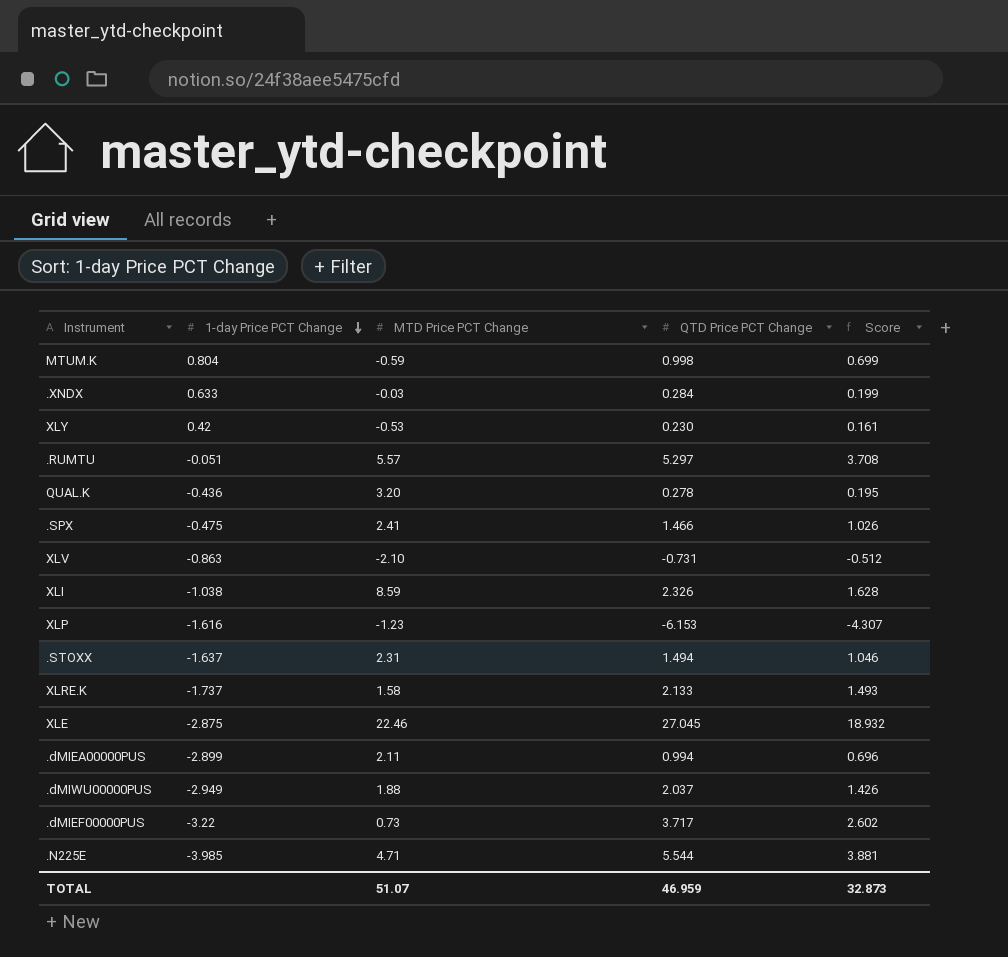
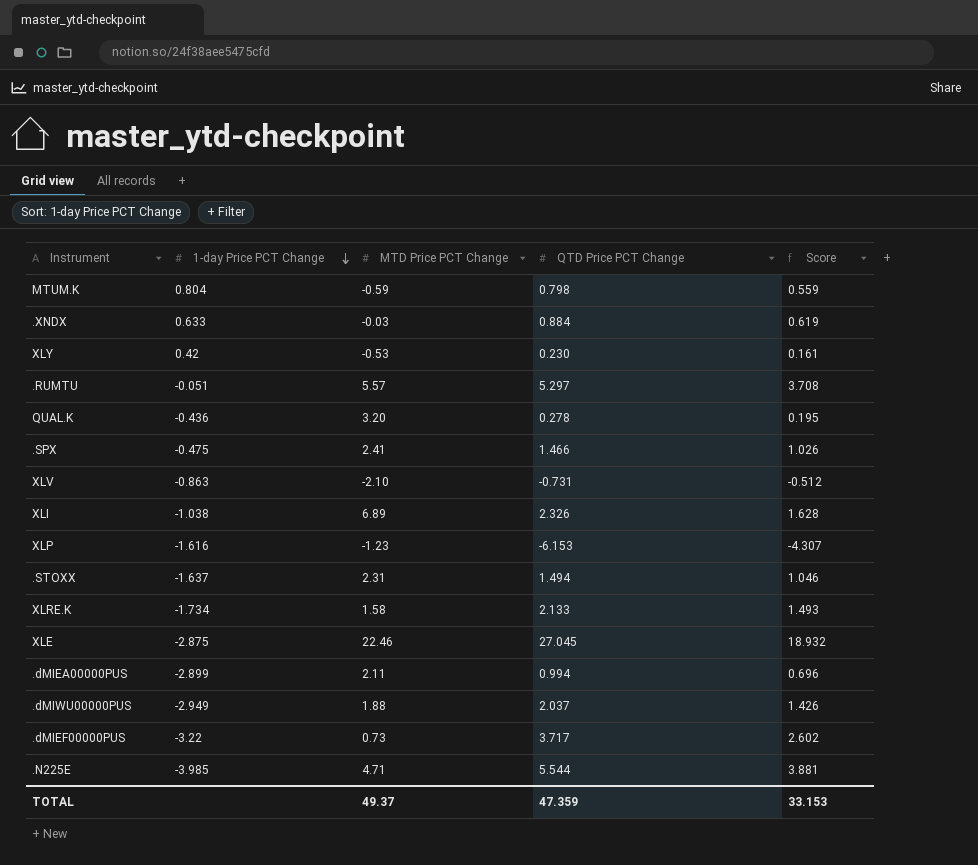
MTUM.K | QTD Price PCT Change: 0.998 -> 0.798
MTUM.K | Score: 0.699 -> 0.559
.XNDX | QTD Price PCT Change: 0.284 -> 0.884
.XNDX | Score: 0.199 -> 0.619
XLI | MTD Price PCT Change: 8.59 -> 6.89
XLRE.K | 1-day Price PCT Change: -1.737 -> -1.734
TOTAL | MTD Price PCT Change: 51.07 -> 49.37
TOTAL | QTD Price PCT Change: 46.959 -> 47.359
TOTAL | Score: 32.873 -> 33.153

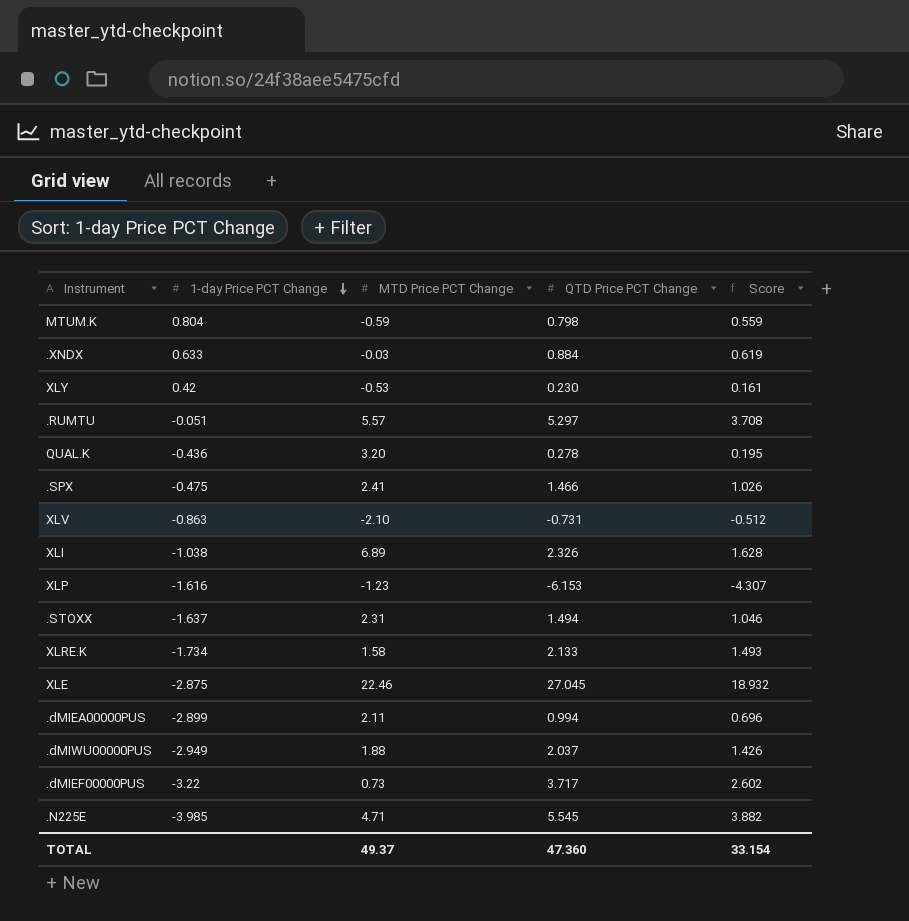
.N225E | QTD Price PCT Change: 5.544 -> 5.545
.N225E | Score: 3.881 -> 3.882
TOTAL | QTD Price PCT Change: 47.359 -> 47.360
TOTAL | Score: 33.153 -> 33.154

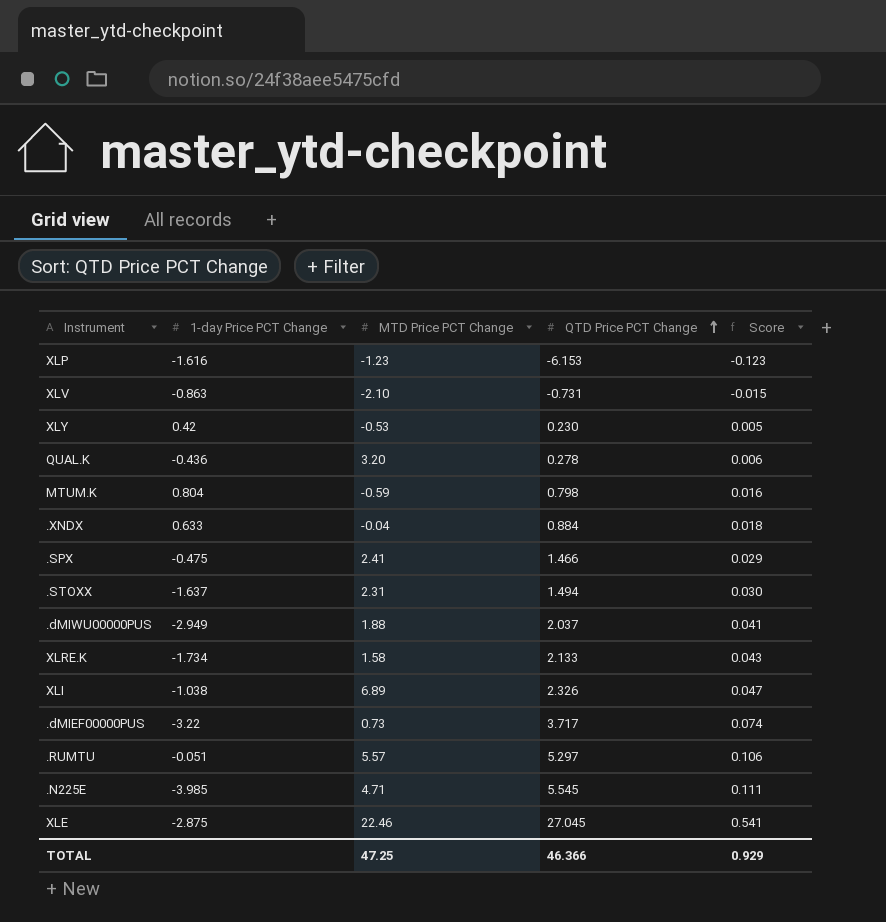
row order: 1-day Price PCT Change descending -> QTD Price PCT Change ascending
column Score | formula: [QTD Price PCT Change] * 0.7 -> [QTD Price PCT Change] * 0.02
row .dMIEA00000PUS: -2.899 | 2.11 | 0.994 | 0.696 -> none
.XNDX | MTD Price PCT Change: -0.03 -> -0.04
TOTAL | MTD Price PCT Change: 49.37 -> 47.25
TOTAL | QTD Price PCT Change: 47.360 -> 46.366
TOTAL | Score: 33.154 -> 0.929

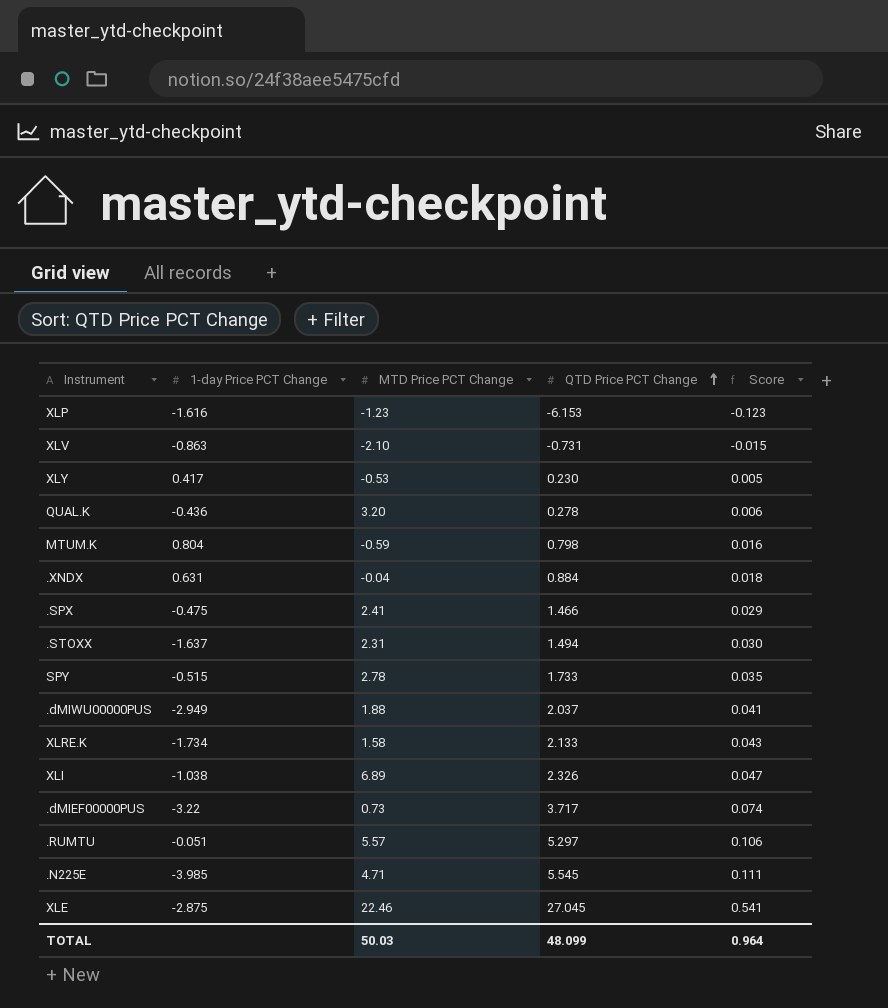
XLY | 1-day Price PCT Change: 0.42 -> 0.417
.XNDX | 1-day Price PCT Change: 0.633 -> 0.631
row SPY: none -> -0.515 | 2.78 | 1.733 | 0.035
TOTAL | MTD Price PCT Change: 47.25 -> 50.03
TOTAL | QTD Price PCT Change: 46.366 -> 48.099
TOTAL | Score: 0.929 -> 0.964

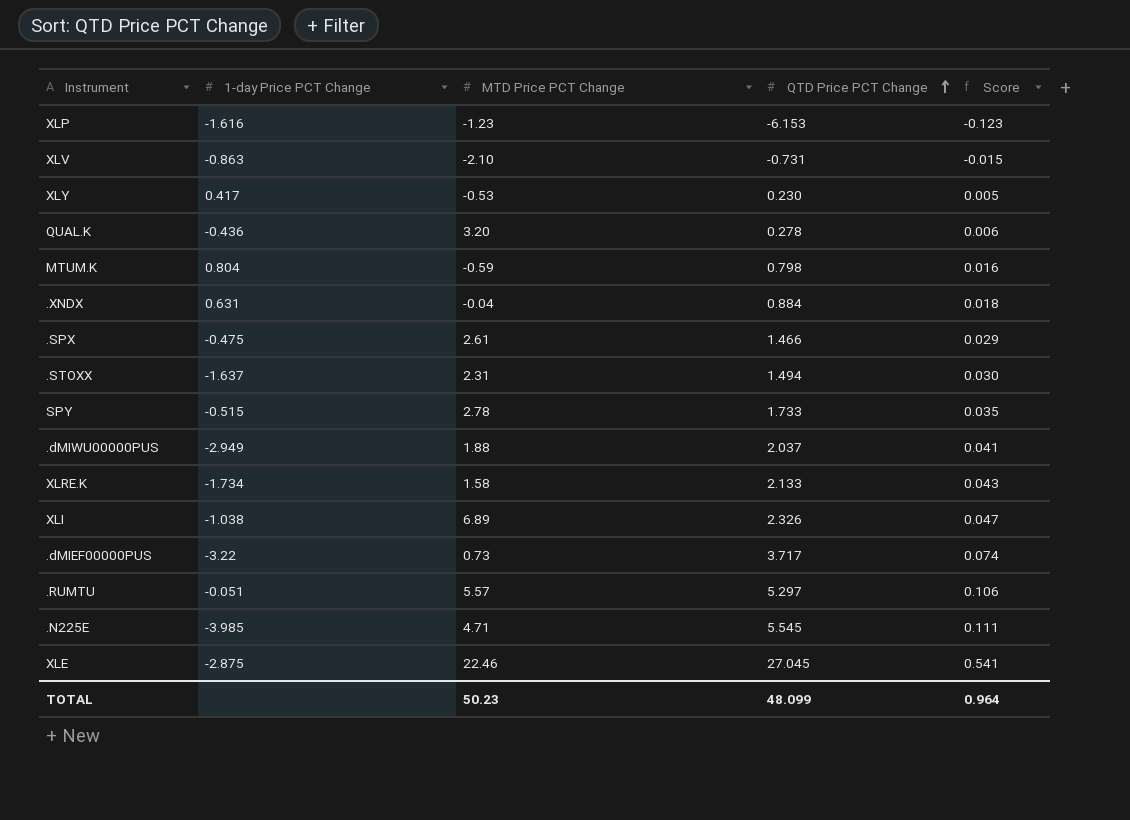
.SPX | MTD Price PCT Change: 2.41 -> 2.61
TOTAL | MTD Price PCT Change: 50.03 -> 50.23

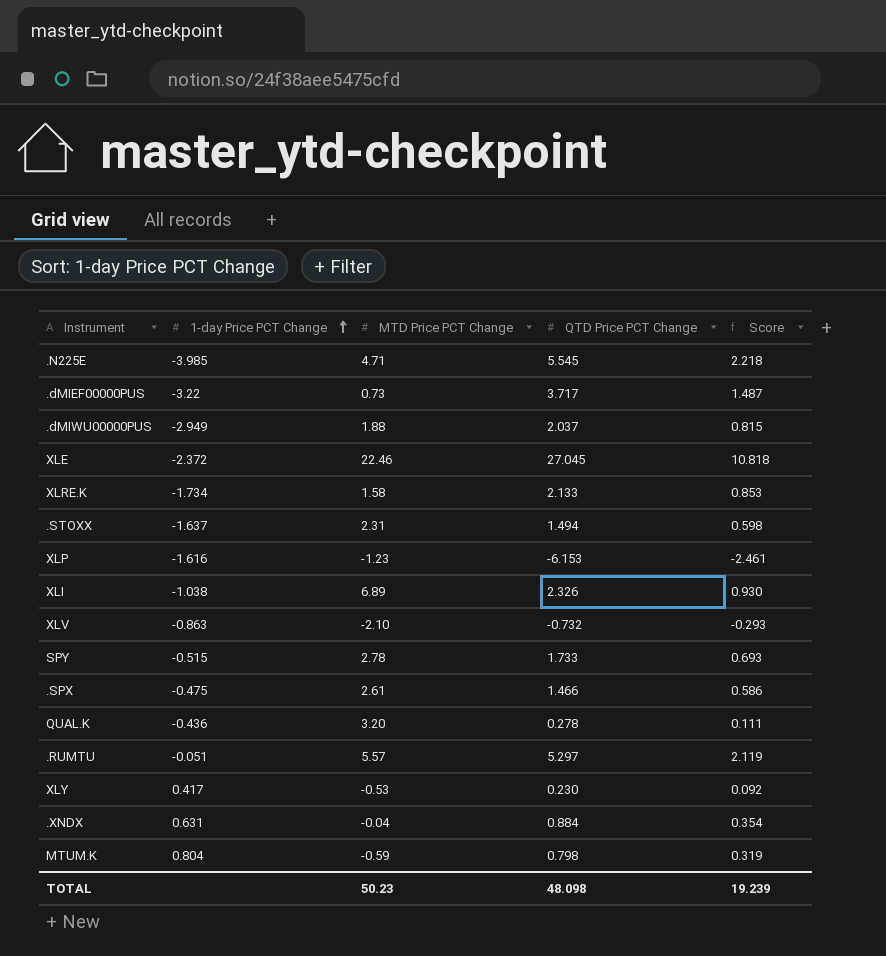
row order: QTD Price PCT Change ascending -> 1-day Price PCT Change ascending
column Score | formula: [QTD Price PCT Change] * 0.02 -> [QTD Price PCT Change] * 0.4
XLE | 1-day Price PCT Change: -2.875 -> -2.372
XLV | QTD Price PCT Change: -0.731 -> -0.732
TOTAL | QTD Price PCT Change: 48.099 -> 48.098
TOTAL | Score: 0.964 -> 19.239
________________________________________
## Required work:
The required output is the exact run of lines from the start of the records through the line containing "TOTAL | Score: 33.153 -> 33.154", both ends included, with no pictures.

## Response:
MTUM.K | QTD Price PCT Change: 0.998 -> 0.798
MTUM.K | Score: 0.699 -> 0.559
.XNDX | QTD Price PCT Change: 0.284 -> 0.884
.XNDX | Score: 0.199 -> 0.619
XLI | MTD Price PCT Change: 8.59 -> 6.89
XLRE.K | 1-day Price PCT Change: -1.737 -> -1.734
TOTAL | MTD Price PCT Change: 51.07 -> 49.37
TOTAL | QTD Price PCT Change: 46.959 -> 47.359
TOTAL | Score: 32.873 -> 33.153

.N225E | QTD Price PCT Change: 5.544 -> 5.545
.N225E | Score: 3.881 -> 3.882
TOTAL | QTD Price PCT Change: 47.359 -> 47.360
TOTAL | Score: 33.153 -> 33.154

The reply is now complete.